3.14159265359 (Double):
+------+------+------+------+------+------+------+------+------+
| Ind. | Value |
+------+------+------+------+------+------+------+------+------+
| 0x08 | 0xEA | 0x2E | 0x44 | 0x54 | 0xFB | 0x21 | 0x09 | 0x40 |
+------+------+------+------+------+------+------+------+------+
3.14159265359 (Float):
+------+------+------+------+------+
| Ind. | Value |
+------+------+------+------+------+
| 0x09 | 0xDB | 0x0F | 0x49 | 0x40 |
+------+------+------+------+------+
Indicator | Type | Data length |
---|---|---|
0x0A | String | Variable |
String typed values are formatted starting with the type indicator byte, the number of bytes of the string, followed by the bytes of the UTF-8 encoded string.
❤️:
+------+------+------+------+------+------+------+------+
| Ind. | Len. | Value |
+------+------+------+------+------+------+------+------+
| 0x0A | 0x06 | 0xE2 | 0x9D | 0xA4 | 0xEF | 0xB8 | 0x8F |
+------+------+------+------+------+------+------+------+
Indicator | Type | Data length |
---|---|---|
0x0B | Bool | 1 byte |
Boolean typed values are formatted starting with the type indicator byte, and followed with 0x01 for true
and 0x00 for false
.
true:
+------+------+
| Ind. | Val. |
+------+------+
| 0x0B | 0x01 |
+------+------+
false:
+------+------+
| Ind. | Val. |
+------+------+
| 0x0B | 0x00 |
+------+------+
Indicator | Type | Data length |
---|---|---|
0x0C | Array | Variable |
Arrays in HBON are fixed-length, ordered, and consists only of a single type.
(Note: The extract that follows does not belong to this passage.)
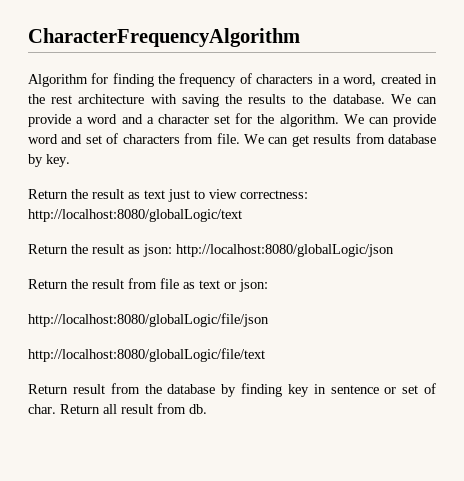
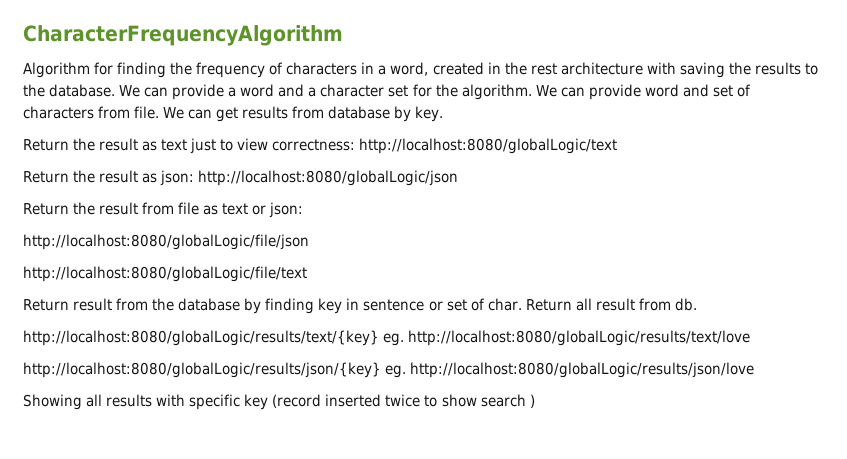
+ http://localhost:8080/globalLogic/results/text/{key} eg. http://localhost:8080/globalLogic/results/text/love
+ http://localhost:8080/globalLogic/results/json/{key} eg. http://localhost:8080/globalLogic/results/json/love
+ Showing all results with specific key (record inserted twice to show search )

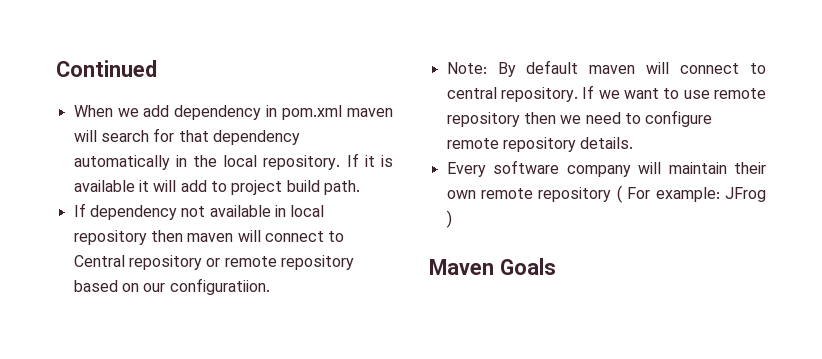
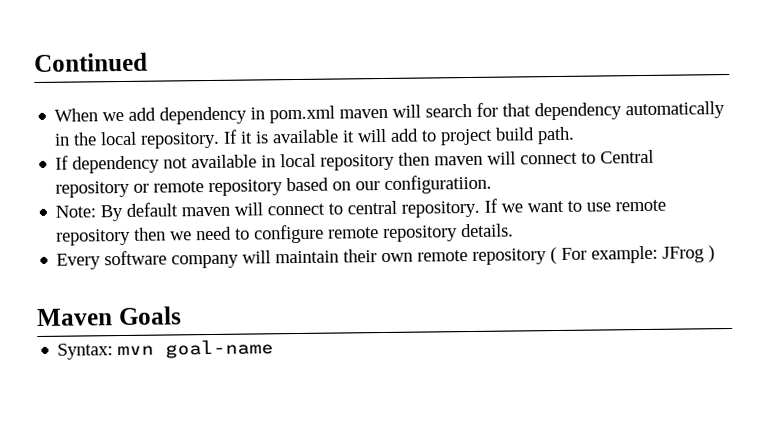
+ Syntax: mvn goal-name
Construct an array starting with the type indicator byte, followed by the number of elements, the type of all elements, and the byte of the elements themselves.
[1, 1, 2, 3, 5]:
+------+------+------+------+------+------+------+------+
| Ind. | Len | Type | El 1 | El 2 | El 3 | El 4 | El 5 |
+------+------+------+------+------+------+------+------+
| 0x0C | 0x05 | 0x01 | 0x01 | 0x01 | 0x02 | 0x03 | 0x05 |
+------+------+------+------+------+------+------+------+
["one", "one", "two"]:
+------+------+------+-----+----+----+-----+-----+----+----+----
| Ind. | Len | Type | El 1 | El 2
+------+------+------+-----+----+----+-----+-----+----+----+----
| 0x0C | 0x03 | 0x0A | 0x03 0x6F 0x6E 0x65 | 0x03 0x6F 0x6E 0x65
+------+------+------+-----+----+----+-----+-----+----+----+----
-+-----+----+----+-----+
| El 3 |
-+-----+----+----+-----+
| 0x03 0x74 0x77 0x6F |
-+-----+----+----+-----+
Indicator | Type | Data length |
---|---|---|
0x0D | Map | Variable |
Maps in HBON are fixed-length, unordered and can consists of multiple key/value pairs. Each of the key/value pair can be of a different type. Construct a Map starting with the type indicator, the Number of key/value pairs, followed by each of the key/value pair in sequence.
{
"hello": "world",
"pi": 3.14159
}:
+------+------+-----+----+----+----+----+-----
| Ind. | Len. | Key 1
+------+------+-----+----+----+----+----+-----
| 0x0D | 0x02 | 0x05 0x68 0x65 0x6C 0x6C 0x6F
+------+------+-----+----+----+----+----+-----
-+-----+----+----+----+----+----+-----
| Value 1
-+-----+----+----+----+----+----+-----
| 0x10 0x05 0x77 0x6F 0x72 0x6C 0x64
-+-----+----+----+----+----+----+-----
-+-----+----+-----+-----+----+----+----+-----+
| Key 2 | Value 2 |
-+-----+----+-----+-----+----+----+----+-----+
| 0x02 0x70 0x69 | 0x09 0xD0 0x0F 0x49 0x40 |
-+-----+----+-----+-----+----+----+----+-----+
Indicator | Type | Data length |
---|---|---|
0x0E | GUID | 16 bytes |
GUID typed values are formatted starting with the type indicator byte, and followed by the 16 bytes of the value.
(Base64) MMl4yW6f30m3uqMhOdc2kw==:
+------+------+------+------+------+------+------+------+------+
| Ind. | Value
+------+------+------+------+------+------+------+------+------+
| 0x0E | 0xC9 | 0x78 | 0xC9 | 0x30 | 0x9F | 0x6E | 0x49 | 0xDF |
+------+------+------+------+------+------+------+------+------+
-+------+------+------+------+------+------+------+------+
...Value (cont.) |
-+------+------+------+------+------+------+------+------+
| 0xB7 | 0xBA | 0xA3 | 0x21 | 0x39 | 0xD7 | 0x36 | 0x93 |
-+------+------+------+------+------+------+------+------+
- There is currently ambiguity when keys are omitted when sending over the wire. It is unclear if the omission means set the value to null or there is no change in the value. The current work around is to have specific unset commands outside the object (usually booleans) that shows up in the API.